Furthermore, the context of Green videoing the President provides insight into the cultural implications of technology. The screening was part of a “Google+ Fireside Hangout.” “Fireside chats” were originated by President Franklin D. Roosevelt; they were radio addresses given by the President to sway public opinion in favor of patriotism, his New Deal, and support for WWII. Clearly, the fireside chat has evolved. The new fireside chat not only utilizes Google+ and video blogging, but also spurs dialogue and reactions outside of the household; people take to the internet or other forms of media in order to express their reactions an address.

Daly says of new journalism itself – referring to the new journalism of the 1960s – “it actually had roots in old journalism” (338). Similarly, the modern fireside chats have roots in the old; Obama uses the fireside chats to both build patriotism and communicate messages just as FDR had done.

In the years following FDR, presidents continued (as in the above example) to utilize television in order to sway public opinion. Daly refers to President John F. Kennedy as “the media president,” who “introduced live television coverage of presidential news conferences and proceeded to thrive in the new forum” (Daly 318). #NDJED recently tweeted an article about Obama’s increased interviews on television and decreased interviews for newspapers. Perhaps Daly would find Obama to be the next “media president” because of his shift away from traditional newspaper interviews.

Obama is not the only public figure to engage and utilize new technological resources. His wife, Michelle, has teamed up with Beyonce as a part of the Obama administration’s Let’s Move! campaign to reduce childhood obesity.

Daly writes that the Roosevelt administration during WWII assembled “an army of communicators, eventually including writers, poets, admen, photographers, filmmakers, singers, radio announcers, actors, translators…” (Daly 259). While the war against childhood obesity does not carry the same gravitas as WWII, there is an overlap of tactics on the part of the administration working to sway public opinion.

At the recent Oscars ceremony, as well, Michelle used media to gain both visibility and pop culture exposure.

Referring to civil rights movement, Daly stated that news has “amplified the message many-fold” (Daly 314). This amplification extends beyond the civil rights movement; it is at the root of journalism – old and new – and is evidenced through the influence of radio, television, and the internet.
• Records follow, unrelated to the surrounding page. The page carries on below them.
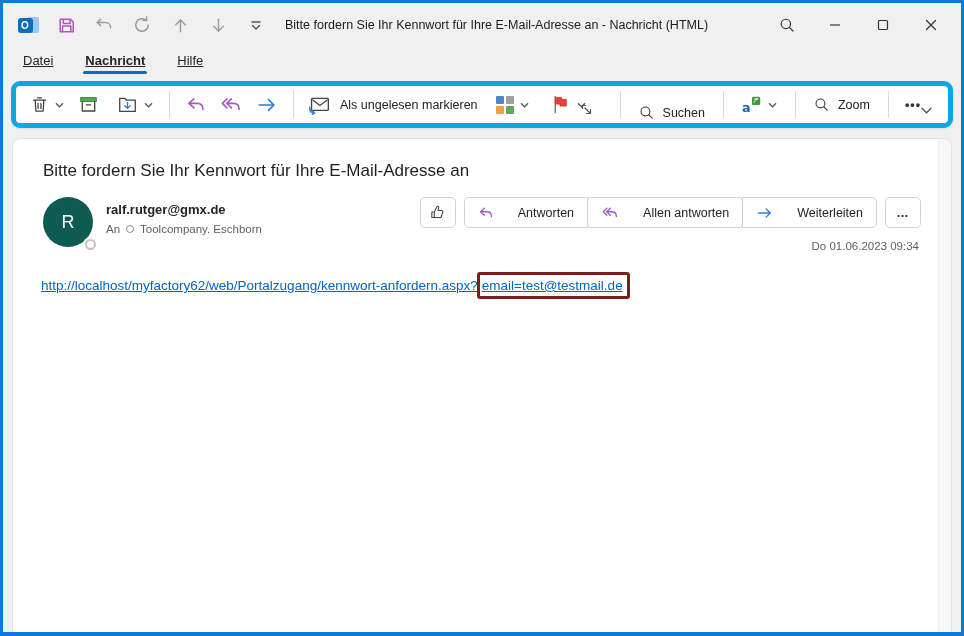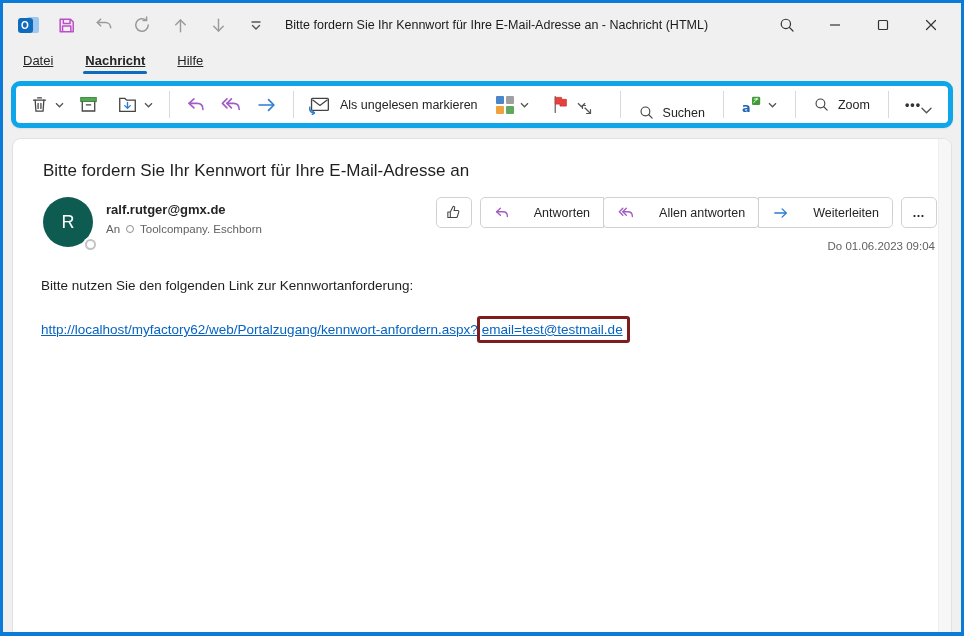"Bitte fordern Sie Ihr Kennwort für Ihre E-Mail-Adresse an" .msg-card { padding: 16px 14px 0 26px -> 16px 30px 0 26px }
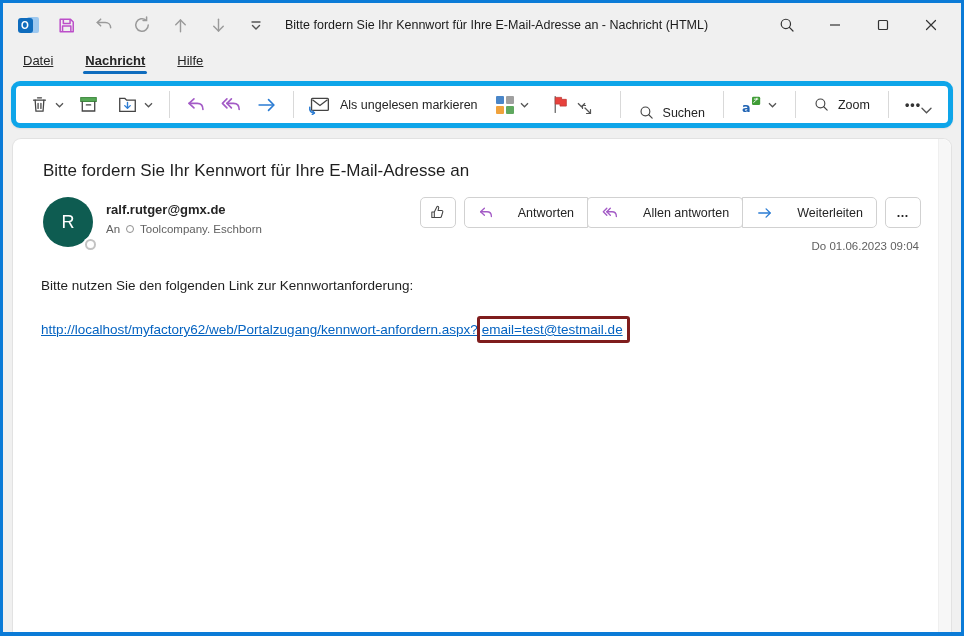"Do 01.06.2023 09:04" div.date-line { text: 09:04 -> 09:34 }
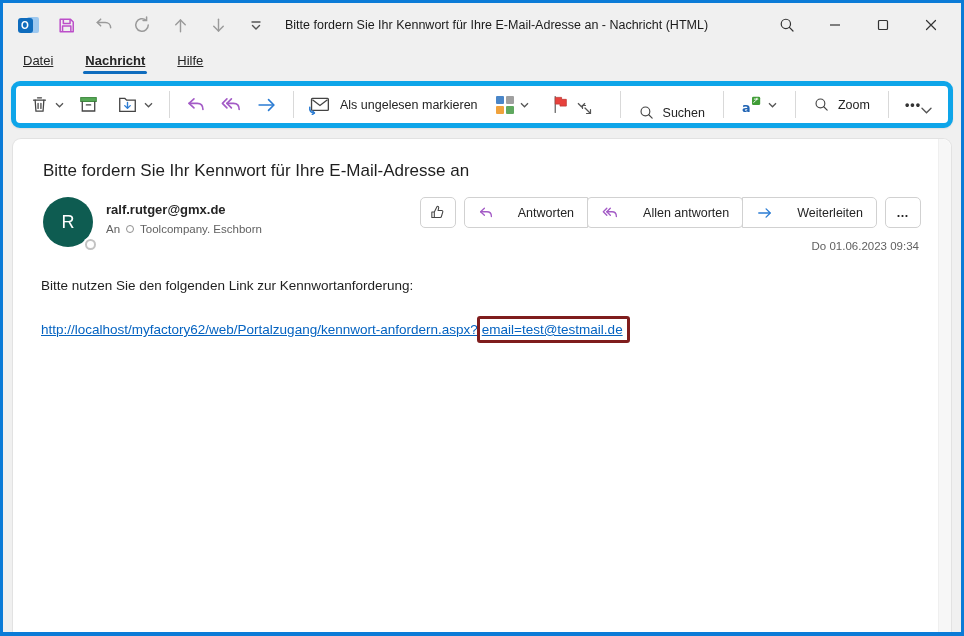"Bitte nutzen Sie den folgenden" div.body-intro { html: <div>Bitte nutzen Sie den folgenden Link zur Kennwortanforderung:</div> -> none }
Journalism has clearly extended its boundaries. How much can journalism stretch? How will future technological advances affect the future of news? With smartphones and devices like iPads, the future lies in our hands.

While one may question whether traditional newspapers will eventually fizzle away and replaced with more innovative technologies, there is perhaps one piece of advice we can take from the President’s recent “fireside” video chat with John Green: Journalists should never forget to be awesome. Respond to the changes, and don’t be defined by the label. #DFTBA.